Police in Bangladesh are searching for three assailants who hacked a Hindu tailor to death as he sat outside his shop in the central city of Tangail on Saturday afternoon and then fled on motorbikes.
Nikhil Chandra Joarder, 50, is the most recent victim in a string of similar hacking deaths in Bangladesh, all of which have been claimed by the Islamic State (IS).
According to the US-based monitoring group SITE, IS militants say they killed Joarder because he had blasphemed Prophet Mohammed.
Hindus make up about nine percent of Bangladesh's population.
Police official Abdul Jalil told Reuters that witnesses reported the attackers fled the scene after murdering Joarder. Officials are investigating whether his death is connected to a complaint made against him in 2012, in which he was accused of making a derogatory comment about the Prophet Mohammed. He was jailed for a few weeks but released after the complaint was withdrawn, Jalil said.
Earlier this week, Xulhaz Mannan, a prominent gay rights activist and editor of the country's only LGBT magazine, and his friend were hacked to death at his Dhaka apartment. Last weekend, an English professor was hacked to death while on his way to work, supposedly on account of his "atheism."
In February, a top Hindu priest was beheaded by militants inside a temple in northern Bangladesh. IS claimed responsibility for his death, but police found no connections between the three people they arrested for his murder and the terror group.
Authorities have consistently denied that IS are active on Bangladesh soil.
However, a tangled web of extremist and militant groups has long existed in Bangladesh. Those groups are becoming increasingly active, and their victims increasingly diverse.
Bloggers and scientists, Hindus and humanitarians, free-thinkers and foreigners, religious minorities and academics, have all been targeted, many of them meeting similarly brutal ends as Joarder did.
On Thursday, US Secretary John Kerry called Bangladesh Prime Minister Sheikh Hasina to offer support for the investigation into the attack that killed Mannan, urging Hasina to double down on law enforcement efforts to prevent future attacks, and ensure recent murders are thoroughly investigated.
Last September, an Italian aid worker was killed by unidentified assailants in Dhaka, the nation's capital.

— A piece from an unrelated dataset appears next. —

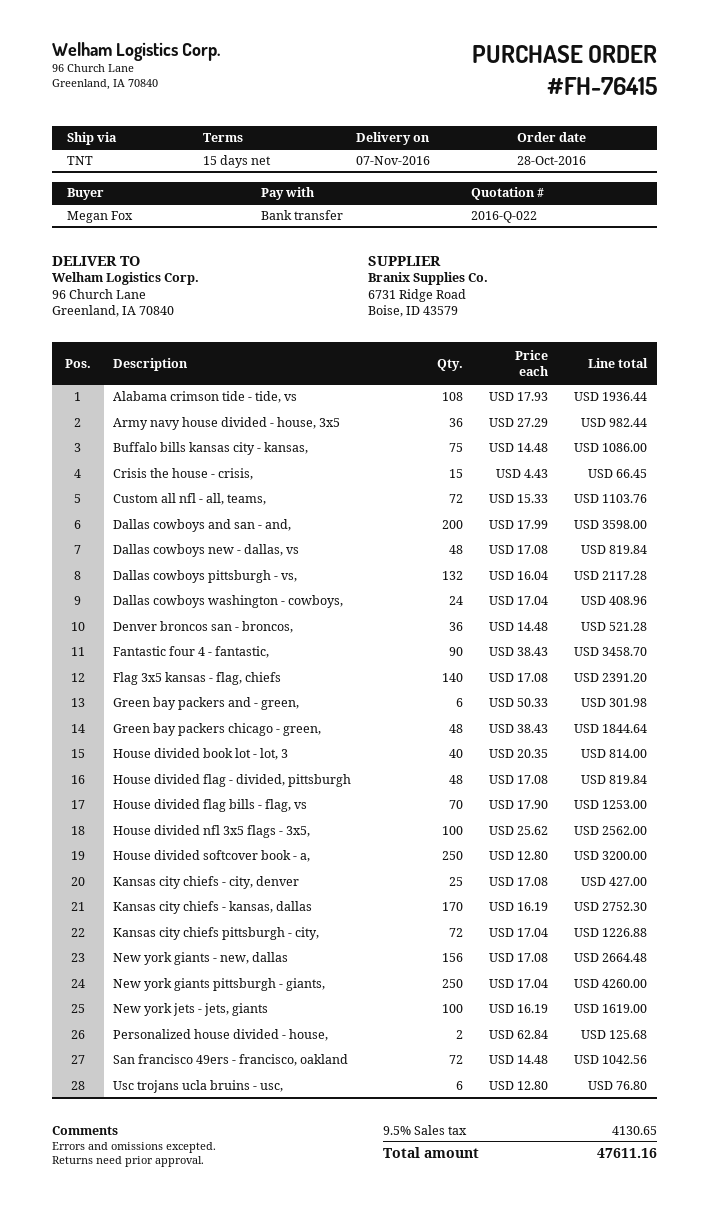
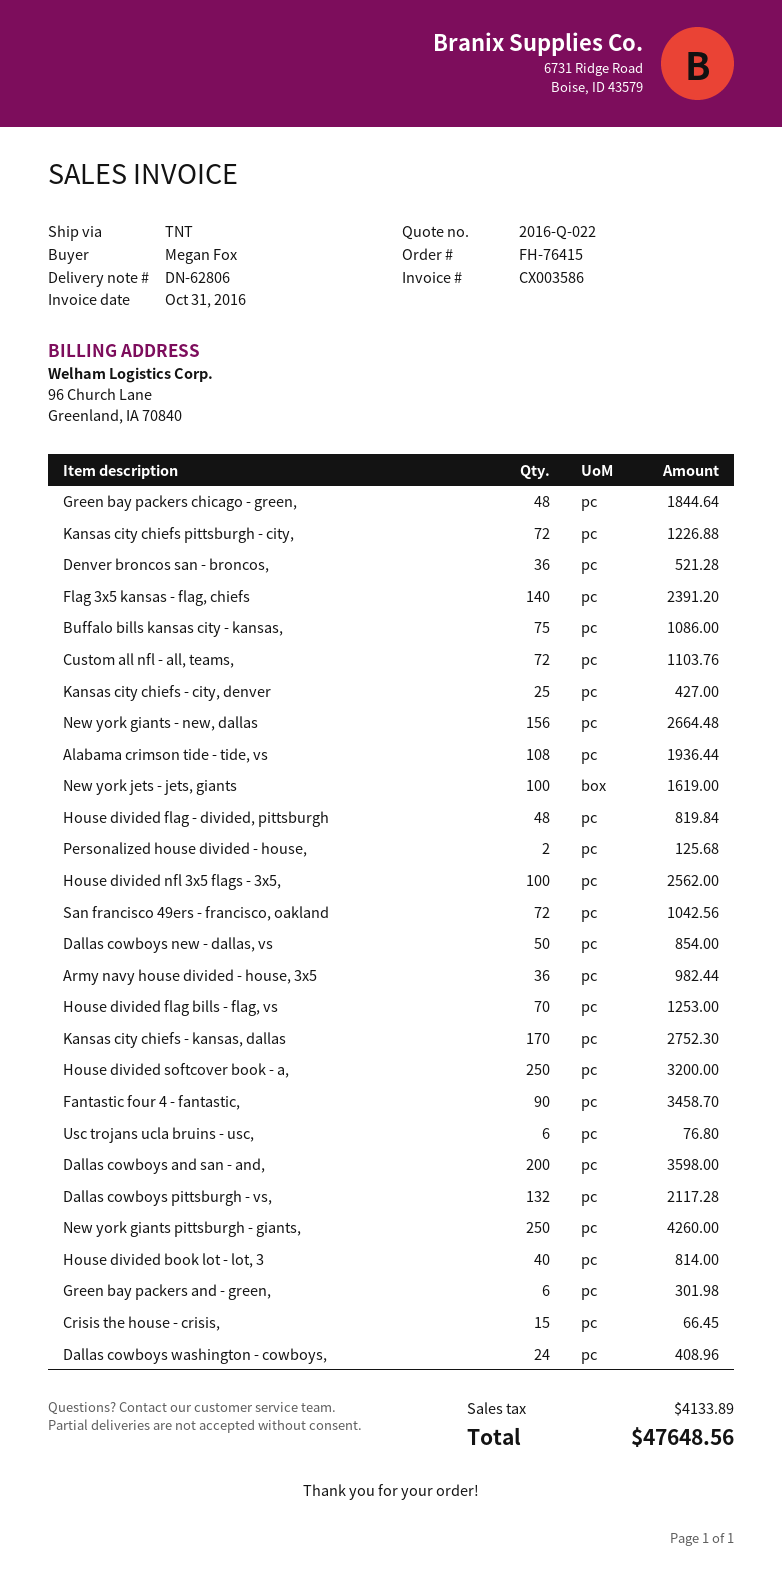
Dallas cowboys new - dallas, vs: 48 for 819.84 -> 50 for 854.00
tax: 4130.65 -> 4133.89
total: 47611.16 -> 47648.56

Just days later, a Japanese national was murdered in northern Bangladesh. IS claimed responsibility for both killings. During a press conference after the two murders, Bangladesh Prime Minister Sheikh Hasina hastily ruled out the possibility that IS militants were active in Bangladesh.
"Until now, IS or global terror groups like it have not been able to operate in Bangladesh," Hasina said. "Our intelligence agencies are active… we will not allow any such activities in Bangladesh."
In the following months, the Sunni terror group claimed responsibility for a number of other attacks. In October, IS claimed responsibility for a series of explosions targeting Shiite Muslims in Dhaka during a religious procession, killing one person. In November, militants stormed a Shiite mosque, and opened fire, killing one and injuring three. Again, Bangladesh officials doubted IS claims of responsibility and alleged that the group's leaders were simply seeking media attention.
Hasina has previously pointed a finger at the country's opposition group, the Bangladesh Nationalist Party (BNP), and its allegedly "allied armed groups".
"The BNP-Jamaat nexus has been engaged in such secret and heinous murders in various forms to destabilize the country," Hasina said, referring to the outlawed, fundamentalist group, Jamaat-e-Islami. "Such killings are being staged in a planned way." The BNP described Hasina's accusations as "ridiculous and unfortunate."
In 2013, a "hit list" of secularists was circulated — letting free-thinkers and bloggers know that they should fear for their lives if they continued to speak out in favor of atheism. By 2015, those threats became a reality, and the rising tide of religious extremist violence started sweeping Bangladesh. Five secular bloggers were killed in 2015 in separate incidents.
Critics of Hasina's government say she has failed to rein in extremist violence by failing to defend secularism and carrying out toothless investigations.